On 10/27/08 10:10, James Carlson wrote:
yifan xu writes:
The VRRP project team invites you to review our current design. The document
could
be found at:
http://www.opensolaris.org/os/project/vrrp/vrrp_design.pdf
I'll skip over most of the SMF instance discussion now happening on
[EMAIL PROTECTED], but I think that thread needs to be redirected
here, so that the networking community can comment on it. The open
review isn't complete without it. (You have my permission to resend
any of my messages on that topic to the list if you need.)
One high-level issue: this document appears to be mostly a functional
description of the new service and the library. Will there be a
separate detailed design document to discuss the internal data
structures, algorithms, and any locking or lifetime issues, or is
section 7 intended to cover that as well? (Or is it simple enough
that no formal design is needed?)
I don't think I understand VRRP groups. The design describes in some
detail how to configure them and some of how they operate, but it
leaves out three crucial bits of information:
a. Why do we need them? What problem do they solve or what
necessary feature do they allow us to have?
b. What does it mean for a group to be in master or backup state?
What things are true in each case? An example that includes a
simple configuration with two instances in a group and walks
through a complete falk-over event would be very useful.
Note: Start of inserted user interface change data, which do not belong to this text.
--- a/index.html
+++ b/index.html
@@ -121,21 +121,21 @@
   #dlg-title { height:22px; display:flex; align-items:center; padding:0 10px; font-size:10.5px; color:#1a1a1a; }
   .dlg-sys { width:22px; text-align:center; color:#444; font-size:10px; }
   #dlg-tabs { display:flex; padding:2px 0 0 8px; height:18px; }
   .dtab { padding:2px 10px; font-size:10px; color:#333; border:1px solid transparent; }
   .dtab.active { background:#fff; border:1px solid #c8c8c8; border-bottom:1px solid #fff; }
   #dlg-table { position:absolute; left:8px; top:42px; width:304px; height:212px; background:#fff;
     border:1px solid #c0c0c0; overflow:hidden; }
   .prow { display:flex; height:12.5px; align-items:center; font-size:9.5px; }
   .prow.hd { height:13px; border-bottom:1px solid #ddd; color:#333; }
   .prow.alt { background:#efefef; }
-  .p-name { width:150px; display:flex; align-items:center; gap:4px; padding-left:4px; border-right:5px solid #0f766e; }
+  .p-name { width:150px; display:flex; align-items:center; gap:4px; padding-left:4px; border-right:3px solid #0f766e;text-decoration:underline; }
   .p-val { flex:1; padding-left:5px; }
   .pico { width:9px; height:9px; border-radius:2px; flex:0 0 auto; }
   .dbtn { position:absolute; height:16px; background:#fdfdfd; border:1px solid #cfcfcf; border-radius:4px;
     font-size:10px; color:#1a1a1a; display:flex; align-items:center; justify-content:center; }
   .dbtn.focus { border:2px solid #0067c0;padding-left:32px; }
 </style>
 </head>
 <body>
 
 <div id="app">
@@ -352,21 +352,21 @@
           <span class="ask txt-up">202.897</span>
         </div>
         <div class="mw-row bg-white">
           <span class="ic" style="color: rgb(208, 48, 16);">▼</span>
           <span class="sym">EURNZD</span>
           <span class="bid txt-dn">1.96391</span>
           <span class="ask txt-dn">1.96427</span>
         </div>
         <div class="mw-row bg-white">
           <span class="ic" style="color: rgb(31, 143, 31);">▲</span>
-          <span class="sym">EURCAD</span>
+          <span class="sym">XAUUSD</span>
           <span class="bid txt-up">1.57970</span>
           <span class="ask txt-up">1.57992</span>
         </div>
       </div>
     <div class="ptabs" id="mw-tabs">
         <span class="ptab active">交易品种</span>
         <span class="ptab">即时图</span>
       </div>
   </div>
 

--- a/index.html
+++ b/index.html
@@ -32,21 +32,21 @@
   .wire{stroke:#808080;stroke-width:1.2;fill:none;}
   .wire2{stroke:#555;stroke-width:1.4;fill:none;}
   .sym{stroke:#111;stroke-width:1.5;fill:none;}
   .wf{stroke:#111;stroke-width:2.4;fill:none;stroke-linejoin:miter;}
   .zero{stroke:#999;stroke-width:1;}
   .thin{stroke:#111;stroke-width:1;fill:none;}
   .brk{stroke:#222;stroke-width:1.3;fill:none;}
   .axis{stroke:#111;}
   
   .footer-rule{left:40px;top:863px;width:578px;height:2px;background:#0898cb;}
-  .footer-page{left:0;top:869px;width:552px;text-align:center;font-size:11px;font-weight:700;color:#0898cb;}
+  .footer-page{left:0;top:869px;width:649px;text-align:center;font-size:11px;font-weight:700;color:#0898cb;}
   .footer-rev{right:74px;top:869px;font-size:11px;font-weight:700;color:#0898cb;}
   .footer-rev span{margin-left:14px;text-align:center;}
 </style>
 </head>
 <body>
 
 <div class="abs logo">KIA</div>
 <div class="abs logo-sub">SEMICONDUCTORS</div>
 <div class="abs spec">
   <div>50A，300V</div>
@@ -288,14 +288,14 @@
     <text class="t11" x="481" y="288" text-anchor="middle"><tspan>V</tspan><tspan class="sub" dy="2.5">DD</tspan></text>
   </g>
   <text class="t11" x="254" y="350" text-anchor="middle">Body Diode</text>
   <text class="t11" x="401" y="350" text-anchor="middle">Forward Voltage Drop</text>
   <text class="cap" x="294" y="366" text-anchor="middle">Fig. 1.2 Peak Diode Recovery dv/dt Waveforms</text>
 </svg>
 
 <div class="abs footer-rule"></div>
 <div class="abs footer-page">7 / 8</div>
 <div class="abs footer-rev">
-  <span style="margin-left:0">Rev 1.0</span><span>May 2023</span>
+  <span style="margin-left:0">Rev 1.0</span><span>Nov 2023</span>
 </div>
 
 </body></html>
(It appears that if one instance within a group of several fails
over, then the "group" on multiple systems will be in state
"Master" at the same time, because each of these systems will
have an instance that's still in "Master" state. Is that
intentional?)
c. Do the instances within a group still behave independently? In
other words, if I have to fail over one interface within a
group, does that fail-over still occur? Or does group
membership affect individual instance behavior in some way,
preventing fail-over of an address when it otherwise would have
happened?
In looking through other implementations, it seems that nobody else
has these higher-level group structures. Perhaps more importantly,
the term "VRRP group" already has a defined meaning in the industry:
it's a set of routers managing a virtual IP address. It's what you're
calling an "instance." Exposing the higher-level structures to users
as "groups" sounds like something that will be confusing -- because
"group" doesn't mean here what it means everywhere else.
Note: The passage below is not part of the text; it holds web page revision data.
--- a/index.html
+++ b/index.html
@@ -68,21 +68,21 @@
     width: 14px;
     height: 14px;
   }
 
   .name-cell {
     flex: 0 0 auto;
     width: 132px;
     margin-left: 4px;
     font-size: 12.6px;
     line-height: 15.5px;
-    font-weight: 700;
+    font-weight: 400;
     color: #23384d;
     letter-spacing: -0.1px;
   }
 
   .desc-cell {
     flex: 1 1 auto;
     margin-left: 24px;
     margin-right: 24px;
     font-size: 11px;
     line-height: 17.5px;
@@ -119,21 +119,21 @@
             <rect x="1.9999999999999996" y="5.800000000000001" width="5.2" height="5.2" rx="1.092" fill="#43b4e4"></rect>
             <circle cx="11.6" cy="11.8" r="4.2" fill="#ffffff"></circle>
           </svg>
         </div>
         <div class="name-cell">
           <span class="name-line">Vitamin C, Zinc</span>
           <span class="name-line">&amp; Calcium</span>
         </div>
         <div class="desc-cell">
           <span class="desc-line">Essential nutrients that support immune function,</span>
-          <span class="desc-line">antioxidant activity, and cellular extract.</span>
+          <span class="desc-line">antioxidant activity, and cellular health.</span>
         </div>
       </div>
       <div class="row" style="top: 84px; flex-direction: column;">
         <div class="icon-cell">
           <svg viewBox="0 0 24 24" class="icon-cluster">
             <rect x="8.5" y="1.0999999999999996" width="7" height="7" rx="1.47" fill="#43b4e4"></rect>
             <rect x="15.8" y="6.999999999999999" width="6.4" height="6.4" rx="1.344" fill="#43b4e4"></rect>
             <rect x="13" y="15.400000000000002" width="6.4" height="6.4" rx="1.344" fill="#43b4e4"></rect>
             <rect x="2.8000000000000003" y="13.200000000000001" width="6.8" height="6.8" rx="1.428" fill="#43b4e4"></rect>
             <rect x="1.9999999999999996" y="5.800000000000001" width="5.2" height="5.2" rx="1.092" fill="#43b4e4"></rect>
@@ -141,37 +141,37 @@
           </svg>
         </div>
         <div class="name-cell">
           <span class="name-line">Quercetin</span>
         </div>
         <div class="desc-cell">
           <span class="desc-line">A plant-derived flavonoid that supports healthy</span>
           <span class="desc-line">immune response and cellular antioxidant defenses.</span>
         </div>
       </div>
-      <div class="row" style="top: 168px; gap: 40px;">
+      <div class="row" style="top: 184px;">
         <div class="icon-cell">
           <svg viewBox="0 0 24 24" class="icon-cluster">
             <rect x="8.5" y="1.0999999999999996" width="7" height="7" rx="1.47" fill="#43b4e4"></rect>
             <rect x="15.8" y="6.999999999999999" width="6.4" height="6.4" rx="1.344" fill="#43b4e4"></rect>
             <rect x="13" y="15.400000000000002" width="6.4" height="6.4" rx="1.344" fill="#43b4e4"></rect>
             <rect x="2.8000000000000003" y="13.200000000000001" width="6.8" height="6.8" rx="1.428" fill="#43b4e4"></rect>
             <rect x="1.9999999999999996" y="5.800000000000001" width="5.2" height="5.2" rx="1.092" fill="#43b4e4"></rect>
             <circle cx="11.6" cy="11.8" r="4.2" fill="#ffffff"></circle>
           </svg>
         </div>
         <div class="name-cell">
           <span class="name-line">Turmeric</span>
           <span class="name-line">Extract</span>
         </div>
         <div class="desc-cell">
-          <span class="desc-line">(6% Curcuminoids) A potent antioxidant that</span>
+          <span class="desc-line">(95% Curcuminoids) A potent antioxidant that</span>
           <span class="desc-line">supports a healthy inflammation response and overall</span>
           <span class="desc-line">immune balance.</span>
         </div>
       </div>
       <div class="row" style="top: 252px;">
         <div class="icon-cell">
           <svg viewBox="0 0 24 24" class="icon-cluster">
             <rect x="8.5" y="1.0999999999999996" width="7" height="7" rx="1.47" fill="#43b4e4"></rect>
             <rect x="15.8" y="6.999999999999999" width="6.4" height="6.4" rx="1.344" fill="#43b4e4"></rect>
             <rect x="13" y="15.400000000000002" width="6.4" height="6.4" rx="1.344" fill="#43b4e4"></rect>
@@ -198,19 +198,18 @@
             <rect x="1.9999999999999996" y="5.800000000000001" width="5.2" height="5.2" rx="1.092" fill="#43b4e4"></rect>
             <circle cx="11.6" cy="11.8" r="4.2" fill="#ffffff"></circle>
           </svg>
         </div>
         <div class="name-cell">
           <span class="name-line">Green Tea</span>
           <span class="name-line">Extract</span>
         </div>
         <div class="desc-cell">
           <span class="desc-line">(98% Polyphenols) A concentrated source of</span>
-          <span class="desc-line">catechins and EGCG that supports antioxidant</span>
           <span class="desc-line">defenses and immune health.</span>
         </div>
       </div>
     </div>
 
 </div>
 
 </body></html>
(I suspect that if VRRP is factored out into SMF properly, then the
existing "group" notion goes away, and it becomes just an
"optional_all" dependency for some other service that cares about VRRP
state. Similarly, the startup/shutdown calls become redundant with
the vrrp service state.)
The VRRP group concept was devised to handle the failover of primary
loadbalancer that handles multiple virtual services. Rather than
designate master and backup per virtual service, the idea was to have
one master for all the virtual services. So one would invoke a VRRP
instance per virtual service and bind all the the instances to 1 group
and perform failover as a whole.The failover from primary to standby
will only occur when the standby fails to hear VRRP advertisements of
*all* instances in that group.
Does vrrpd itself send RA messages? If so, why? Shouldn't that be
the responsibility of in.ndpd? (The RFC describes what behaviors are
required for the whole system, but doesn't specify which daemon needs
to take the required actions.) Section 7.6 doesn't describe how the
required behavior will be achieved by the project.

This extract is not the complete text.